Source material
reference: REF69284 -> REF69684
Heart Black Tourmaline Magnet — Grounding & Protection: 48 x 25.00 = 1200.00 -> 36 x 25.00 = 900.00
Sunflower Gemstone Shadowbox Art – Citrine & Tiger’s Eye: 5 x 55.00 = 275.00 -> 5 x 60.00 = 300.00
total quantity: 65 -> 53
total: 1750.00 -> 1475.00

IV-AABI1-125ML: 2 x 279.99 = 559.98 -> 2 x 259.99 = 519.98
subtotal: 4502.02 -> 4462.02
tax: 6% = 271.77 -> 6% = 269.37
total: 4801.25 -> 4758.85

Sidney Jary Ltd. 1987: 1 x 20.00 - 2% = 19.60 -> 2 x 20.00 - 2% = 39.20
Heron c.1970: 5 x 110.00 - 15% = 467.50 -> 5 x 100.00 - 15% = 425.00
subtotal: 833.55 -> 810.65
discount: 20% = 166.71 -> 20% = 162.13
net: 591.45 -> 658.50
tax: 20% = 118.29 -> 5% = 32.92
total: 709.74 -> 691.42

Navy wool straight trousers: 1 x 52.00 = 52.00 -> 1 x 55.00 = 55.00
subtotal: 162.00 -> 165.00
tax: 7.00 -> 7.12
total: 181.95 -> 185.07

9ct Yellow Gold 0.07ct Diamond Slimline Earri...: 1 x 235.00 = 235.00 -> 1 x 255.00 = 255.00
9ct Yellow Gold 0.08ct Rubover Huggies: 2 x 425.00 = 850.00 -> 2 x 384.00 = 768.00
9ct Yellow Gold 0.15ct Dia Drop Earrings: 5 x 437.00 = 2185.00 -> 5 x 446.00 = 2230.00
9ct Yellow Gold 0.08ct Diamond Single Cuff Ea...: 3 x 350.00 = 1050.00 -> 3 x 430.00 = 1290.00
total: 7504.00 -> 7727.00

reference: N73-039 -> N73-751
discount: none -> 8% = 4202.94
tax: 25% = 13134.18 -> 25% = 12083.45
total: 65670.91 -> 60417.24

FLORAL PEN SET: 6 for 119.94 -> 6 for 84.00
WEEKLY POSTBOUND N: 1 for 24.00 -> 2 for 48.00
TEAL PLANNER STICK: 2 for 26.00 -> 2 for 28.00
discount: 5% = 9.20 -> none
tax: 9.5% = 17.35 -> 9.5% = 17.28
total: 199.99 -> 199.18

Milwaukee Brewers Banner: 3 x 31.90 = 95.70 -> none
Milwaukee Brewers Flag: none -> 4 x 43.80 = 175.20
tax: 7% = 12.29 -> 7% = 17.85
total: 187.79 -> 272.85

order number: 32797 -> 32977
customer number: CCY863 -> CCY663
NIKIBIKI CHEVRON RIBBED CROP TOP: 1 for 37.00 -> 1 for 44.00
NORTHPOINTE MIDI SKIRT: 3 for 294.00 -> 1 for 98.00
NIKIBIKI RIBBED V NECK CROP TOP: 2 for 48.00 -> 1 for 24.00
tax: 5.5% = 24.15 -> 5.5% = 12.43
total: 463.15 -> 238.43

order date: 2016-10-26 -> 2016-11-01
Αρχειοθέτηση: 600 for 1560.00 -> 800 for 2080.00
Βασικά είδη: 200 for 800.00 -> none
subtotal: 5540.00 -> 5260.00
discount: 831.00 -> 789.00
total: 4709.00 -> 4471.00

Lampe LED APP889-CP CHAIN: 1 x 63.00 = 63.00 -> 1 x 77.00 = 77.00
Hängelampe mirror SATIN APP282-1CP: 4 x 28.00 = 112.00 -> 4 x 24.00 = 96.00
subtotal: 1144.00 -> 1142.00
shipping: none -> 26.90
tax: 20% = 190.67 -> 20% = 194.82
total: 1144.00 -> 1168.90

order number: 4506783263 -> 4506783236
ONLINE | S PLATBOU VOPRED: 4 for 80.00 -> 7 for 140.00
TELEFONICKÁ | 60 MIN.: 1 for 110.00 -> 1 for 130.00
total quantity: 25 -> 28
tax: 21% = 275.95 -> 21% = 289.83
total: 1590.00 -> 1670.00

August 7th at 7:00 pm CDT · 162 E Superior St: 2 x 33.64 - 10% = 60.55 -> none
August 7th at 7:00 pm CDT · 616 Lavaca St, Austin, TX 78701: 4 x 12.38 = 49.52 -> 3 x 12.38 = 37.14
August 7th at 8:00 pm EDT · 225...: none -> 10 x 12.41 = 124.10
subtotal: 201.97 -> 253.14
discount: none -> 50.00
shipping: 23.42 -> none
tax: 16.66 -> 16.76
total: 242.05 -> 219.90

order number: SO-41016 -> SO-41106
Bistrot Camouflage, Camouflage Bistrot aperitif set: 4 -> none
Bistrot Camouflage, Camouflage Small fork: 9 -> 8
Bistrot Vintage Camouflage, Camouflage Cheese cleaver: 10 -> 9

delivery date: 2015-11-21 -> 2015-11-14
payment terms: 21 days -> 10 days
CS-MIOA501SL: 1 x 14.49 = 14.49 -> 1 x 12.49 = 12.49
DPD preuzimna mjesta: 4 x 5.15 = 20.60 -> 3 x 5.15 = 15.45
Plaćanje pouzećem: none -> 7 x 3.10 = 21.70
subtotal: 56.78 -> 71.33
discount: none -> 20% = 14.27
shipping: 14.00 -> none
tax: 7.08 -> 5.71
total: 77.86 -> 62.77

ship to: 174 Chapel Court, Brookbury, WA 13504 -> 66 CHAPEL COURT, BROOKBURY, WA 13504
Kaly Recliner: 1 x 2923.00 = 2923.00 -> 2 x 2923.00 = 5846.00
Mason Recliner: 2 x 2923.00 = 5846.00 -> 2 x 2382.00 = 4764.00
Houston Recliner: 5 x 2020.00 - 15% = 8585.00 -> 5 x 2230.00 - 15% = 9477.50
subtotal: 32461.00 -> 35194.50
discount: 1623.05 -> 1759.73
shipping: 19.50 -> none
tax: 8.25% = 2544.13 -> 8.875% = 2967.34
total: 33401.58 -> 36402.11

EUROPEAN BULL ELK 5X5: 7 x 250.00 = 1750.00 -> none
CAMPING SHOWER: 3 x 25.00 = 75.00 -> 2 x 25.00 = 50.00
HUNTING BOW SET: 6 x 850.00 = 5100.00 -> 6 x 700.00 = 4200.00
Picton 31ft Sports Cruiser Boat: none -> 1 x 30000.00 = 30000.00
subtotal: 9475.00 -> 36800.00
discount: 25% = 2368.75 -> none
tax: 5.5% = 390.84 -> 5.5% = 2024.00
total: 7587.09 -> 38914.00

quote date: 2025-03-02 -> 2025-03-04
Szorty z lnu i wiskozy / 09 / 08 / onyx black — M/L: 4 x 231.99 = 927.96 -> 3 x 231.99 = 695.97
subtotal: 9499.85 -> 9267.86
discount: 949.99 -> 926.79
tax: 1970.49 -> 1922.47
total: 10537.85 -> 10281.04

Exercise prompt
Set down the listing above exactly, line for line.

Solution to this task
reference: REF69284 -> REF69684
Heart Black Tourmaline Magnet — Grounding & Protection: 48 x 25.00 = 1200.00 -> 36 x 25.00 = 900.00
Sunflower Gemstone Shadowbox Art – Citrine & Tiger’s Eye: 5 x 55.00 = 275.00 -> 5 x 60.00 = 300.00
total quantity: 65 -> 53
total: 1750.00 -> 1475.00

IV-AABI1-125ML: 2 x 279.99 = 559.98 -> 2 x 259.99 = 519.98
subtotal: 4502.02 -> 4462.02
tax: 6% = 271.77 -> 6% = 269.37
total: 4801.25 -> 4758.85

Sidney Jary Ltd. 1987: 1 x 20.00 - 2% = 19.60 -> 2 x 20.00 - 2% = 39.20
Heron c.1970: 5 x 110.00 - 15% = 467.50 -> 5 x 100.00 - 15% = 425.00
subtotal: 833.55 -> 810.65
discount: 20% = 166.71 -> 20% = 162.13
net: 591.45 -> 658.50
tax: 20% = 118.29 -> 5% = 32.92
total: 709.74 -> 691.42

Navy wool straight trousers: 1 x 52.00 = 52.00 -> 1 x 55.00 = 55.00
subtotal: 162.00 -> 165.00
tax: 7.00 -> 7.12
total: 181.95 -> 185.07

9ct Yellow Gold 0.07ct Diamond Slimline Earri...: 1 x 235.00 = 235.00 -> 1 x 255.00 = 255.00
9ct Yellow Gold 0.08ct Rubover Huggies: 2 x 425.00 = 850.00 -> 2 x 384.00 = 768.00
9ct Yellow Gold 0.15ct Dia Drop Earrings: 5 x 437.00 = 2185.00 -> 5 x 446.00 = 2230.00
9ct Yellow Gold 0.08ct Diamond Single Cuff Ea...: 3 x 350.00 = 1050.00 -> 3 x 430.00 = 1290.00
total: 7504.00 -> 7727.00

reference: N73-039 -> N73-751
discount: none -> 8% = 4202.94
tax: 25% = 13134.18 -> 25% = 12083.45
total: 65670.91 -> 60417.24

FLORAL PEN SET: 6 for 119.94 -> 6 for 84.00
WEEKLY POSTBOUND N: 1 for 24.00 -> 2 for 48.00
TEAL PLANNER STICK: 2 for 26.00 -> 2 for 28.00
discount: 5% = 9.20 -> none
tax: 9.5% = 17.35 -> 9.5% = 17.28
total: 199.99 -> 199.18

Milwaukee Brewers Banner: 3 x 31.90 = 95.70 -> none
Milwaukee Brewers Flag: none -> 4 x 43.80 = 175.20
tax: 7% = 12.29 -> 7% = 17.85
total: 187.79 -> 272.85

order number: 32797 -> 32977
customer number: CCY863 -> CCY663
NIKIBIKI CHEVRON RIBBED CROP TOP: 1 for 37.00 -> 1 for 44.00
NORTHPOINTE MIDI SKIRT: 3 for 294.00 -> 1 for 98.00
NIKIBIKI RIBBED V NECK CROP TOP: 2 for 48.00 -> 1 for 24.00
tax: 5.5% = 24.15 -> 5.5% = 12.43
total: 463.15 -> 238.43

order date: 2016-10-26 -> 2016-11-01
Αρχειοθέτηση: 600 for 1560.00 -> 800 for 2080.00
Βασικά είδη: 200 for 800.00 -> none
subtotal: 5540.00 -> 5260.00
discount: 831.00 -> 789.00
total: 4709.00 -> 4471.00

Lampe LED APP889-CP CHAIN: 1 x 63.00 = 63.00 -> 1 x 77.00 = 77.00
Hängelampe mirror SATIN APP282-1CP: 4 x 28.00 = 112.00 -> 4 x 24.00 = 96.00
subtotal: 1144.00 -> 1142.00
shipping: none -> 26.90
tax: 20% = 190.67 -> 20% = 194.82
total: 1144.00 -> 1168.90

order number: 4506783263 -> 4506783236
ONLINE | S PLATBOU VOPRED: 4 for 80.00 -> 7 for 140.00
TELEFONICKÁ | 60 MIN.: 1 for 110.00 -> 1 for 130.00
total quantity: 25 -> 28
tax: 21% = 275.95 -> 21% = 289.83
total: 1590.00 -> 1670.00

August 7th at 7:00 pm CDT · 162 E Superior St: 2 x 33.64 - 10% = 60.55 -> none
August 7th at 7:00 pm CDT · 616 Lavaca St, Austin, TX 78701: 4 x 12.38 = 49.52 -> 3 x 12.38 = 37.14
August 7th at 8:00 pm EDT · 225...: none -> 10 x 12.41 = 124.10
subtotal: 201.97 -> 253.14
discount: none -> 50.00
shipping: 23.42 -> none
tax: 16.66 -> 16.76
total: 242.05 -> 219.90

order number: SO-41016 -> SO-41106
Bistrot Camouflage, Camouflage Bistrot aperitif set: 4 -> none
Bistrot Camouflage, Camouflage Small fork: 9 -> 8
Bistrot Vintage Camouflage, Camouflage Cheese cleaver: 10 -> 9

delivery date: 2015-11-21 -> 2015-11-14
payment terms: 21 days -> 10 days
CS-MIOA501SL: 1 x 14.49 = 14.49 -> 1 x 12.49 = 12.49
DPD preuzimna mjesta: 4 x 5.15 = 20.60 -> 3 x 5.15 = 15.45
Plaćanje pouzećem: none -> 7 x 3.10 = 21.70
subtotal: 56.78 -> 71.33
discount: none -> 20% = 14.27
shipping: 14.00 -> none
tax: 7.08 -> 5.71
total: 77.86 -> 62.77

ship to: 174 Chapel Court, Brookbury, WA 13504 -> 66 CHAPEL COURT, BROOKBURY, WA 13504
Kaly Recliner: 1 x 2923.00 = 2923.00 -> 2 x 2923.00 = 5846.00
Mason Recliner: 2 x 2923.00 = 5846.00 -> 2 x 2382.00 = 4764.00
Houston Recliner: 5 x 2020.00 - 15% = 8585.00 -> 5 x 2230.00 - 15% = 9477.50
subtotal: 32461.00 -> 35194.50
discount: 1623.05 -> 1759.73
shipping: 19.50 -> none
tax: 8.25% = 2544.13 -> 8.875% = 2967.34
total: 33401.58 -> 36402.11

EUROPEAN BULL ELK 5X5: 7 x 250.00 = 1750.00 -> none
CAMPING SHOWER: 3 x 25.00 = 75.00 -> 2 x 25.00 = 50.00
HUNTING BOW SET: 6 x 850.00 = 5100.00 -> 6 x 700.00 = 4200.00
Picton 31ft Sports Cruiser Boat: none -> 1 x 30000.00 = 30000.00
subtotal: 9475.00 -> 36800.00
discount: 25% = 2368.75 -> none
tax: 5.5% = 390.84 -> 5.5% = 2024.00
total: 7587.09 -> 38914.00

quote date: 2025-03-02 -> 2025-03-04
Szorty z lnu i wiskozy / 09 / 08 / onyx black — M/L: 4 x 231.99 = 927.96 -> 3 x 231.99 = 695.97
subtotal: 9499.85 -> 9267.86
discount: 949.99 -> 926.79
tax: 1970.49 -> 1922.47
total: 10537.85 -> 10281.04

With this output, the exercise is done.